-- Opening Marker --

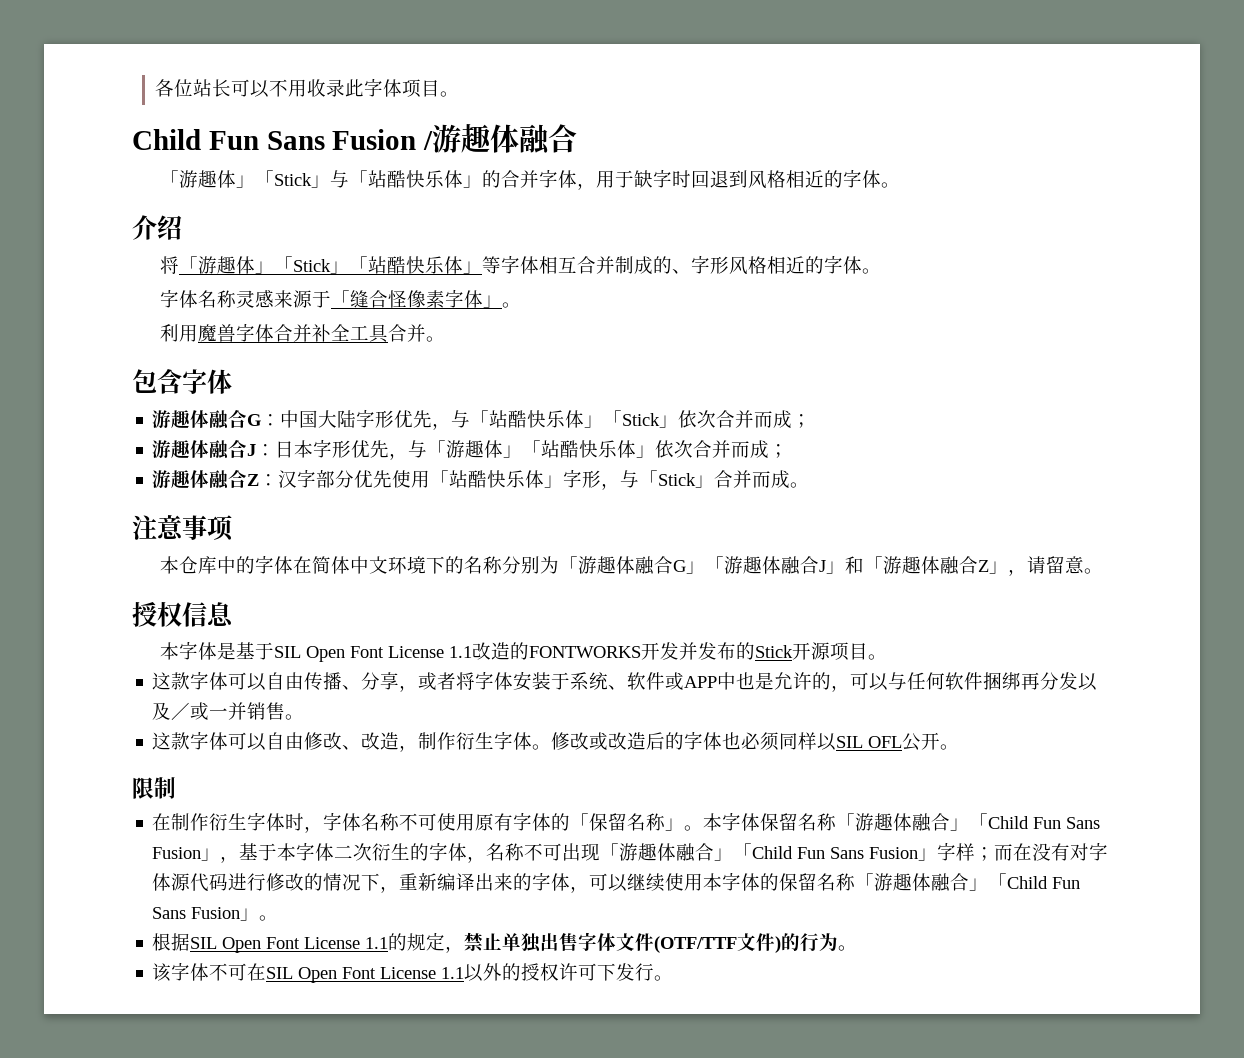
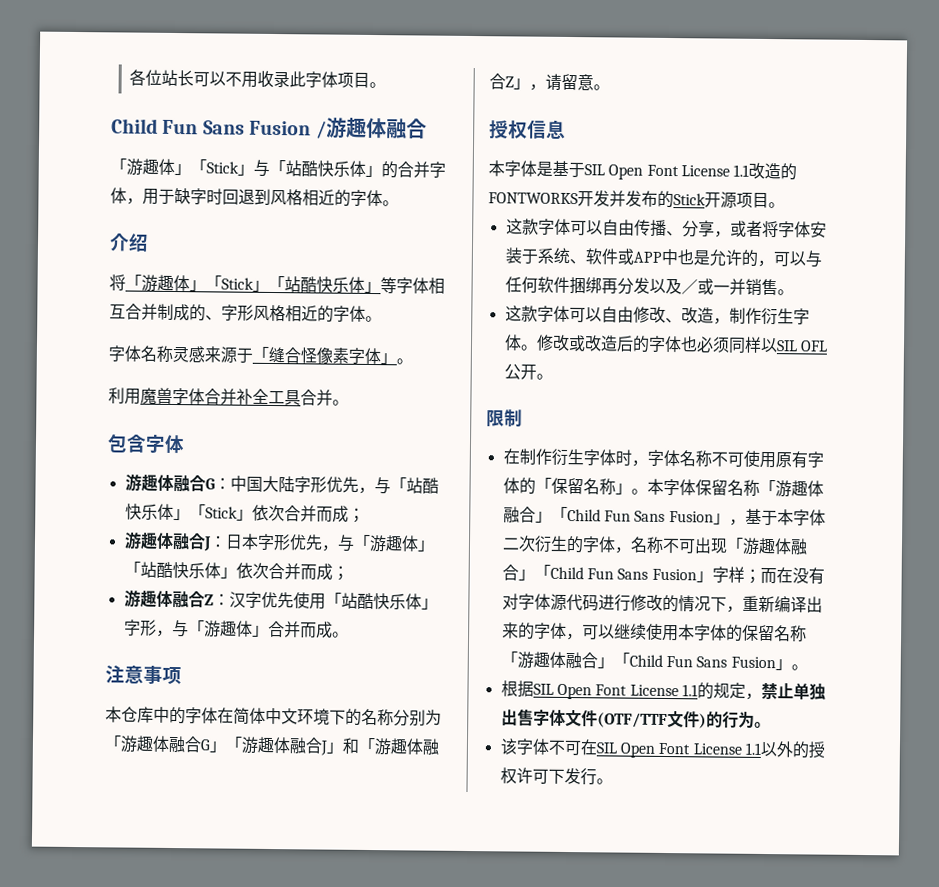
- 游趣体融合Z：汉字部分优先使用「站酷快乐体」字形，与「Stick」合并而成。
+ 游趣体融合Z：汉字优先使用「站酷快乐体」字形，与「游趣体」合并而成。

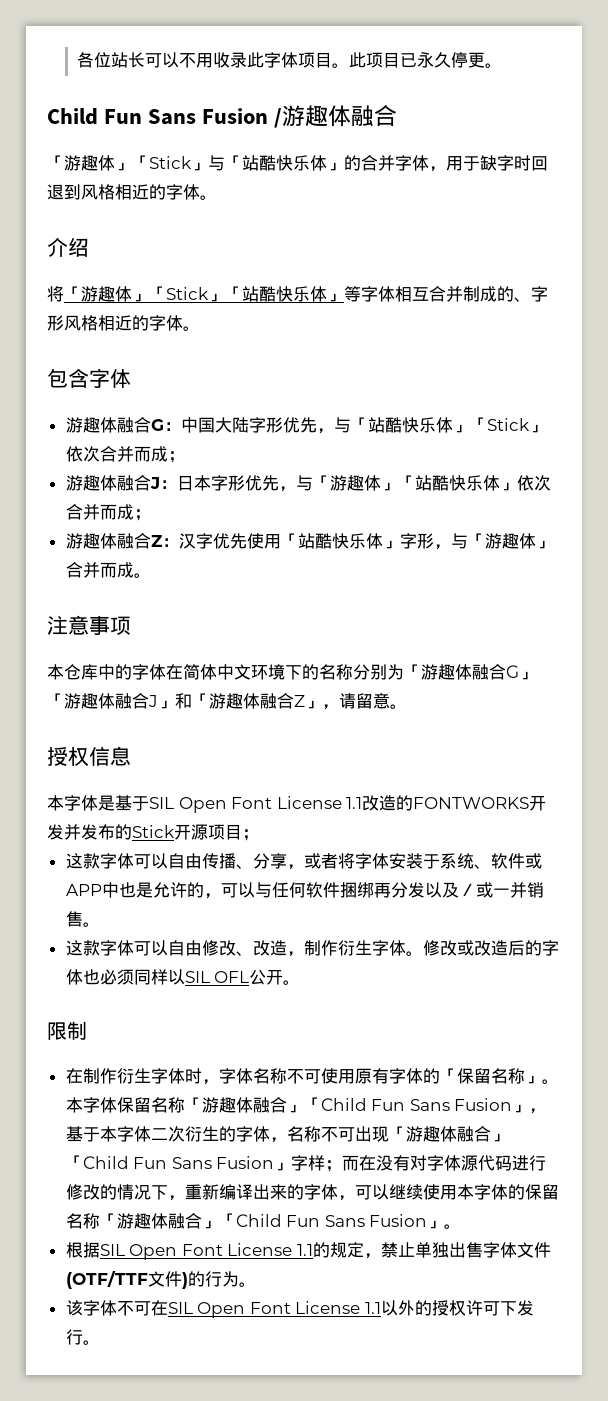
+ 此项目已永久停更。
- 字体名称灵感来源于「缝合怪像素字体」。
- 利用魔兽字体合并补全工具合并。
- 本字体是基于SIL Open Font License 1.1改造的FONTWORKS开发并发布的Stick开源项目。
+ 本字体是基于SIL Open Font License 1.1改造的FONTWORKS开发并发布的Stick开源项目；

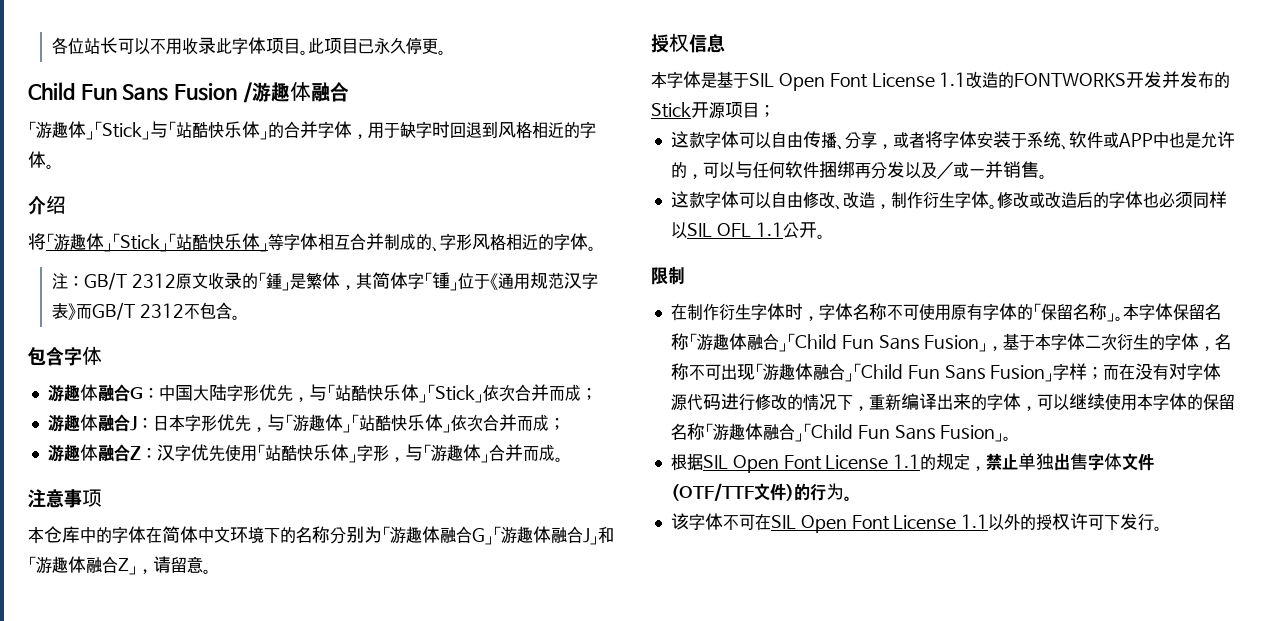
+ 注：GB/T 2312原文收录的「鍾」是繁体，其简体字「锺」位于《通用规范汉字表》而GB/T 2312不包含。
- 修改或改造后的字体也必须同样以SIL OFL公开。
+ 修改或改造后的字体也必须同样以SIL OFL 1.1公开。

-- Closing Marker --

**To do**
With the pictures omitted, the records above are to be repeated exactly.

**Solution to the problem**
- 游趣体融合Z：汉字部分优先使用「站酷快乐体」字形，与「Stick」合并而成。
+ 游趣体融合Z：汉字优先使用「站酷快乐体」字形，与「游趣体」合并而成。

+ 此项目已永久停更。
- 字体名称灵感来源于「缝合怪像素字体」。
- 利用魔兽字体合并补全工具合并。
- 本字体是基于SIL Open Font License 1.1改造的FONTWORKS开发并发布的Stick开源项目。
+ 本字体是基于SIL Open Font License 1.1改造的FONTWORKS开发并发布的Stick开源项目；

+ 注：GB/T 2312原文收录的「鍾」是繁体，其简体字「锺」位于《通用规范汉字表》而GB/T 2312不包含。
- 修改或改造后的字体也必须同样以SIL OFL公开。
+ 修改或改造后的字体也必须同样以SIL OFL 1.1公开。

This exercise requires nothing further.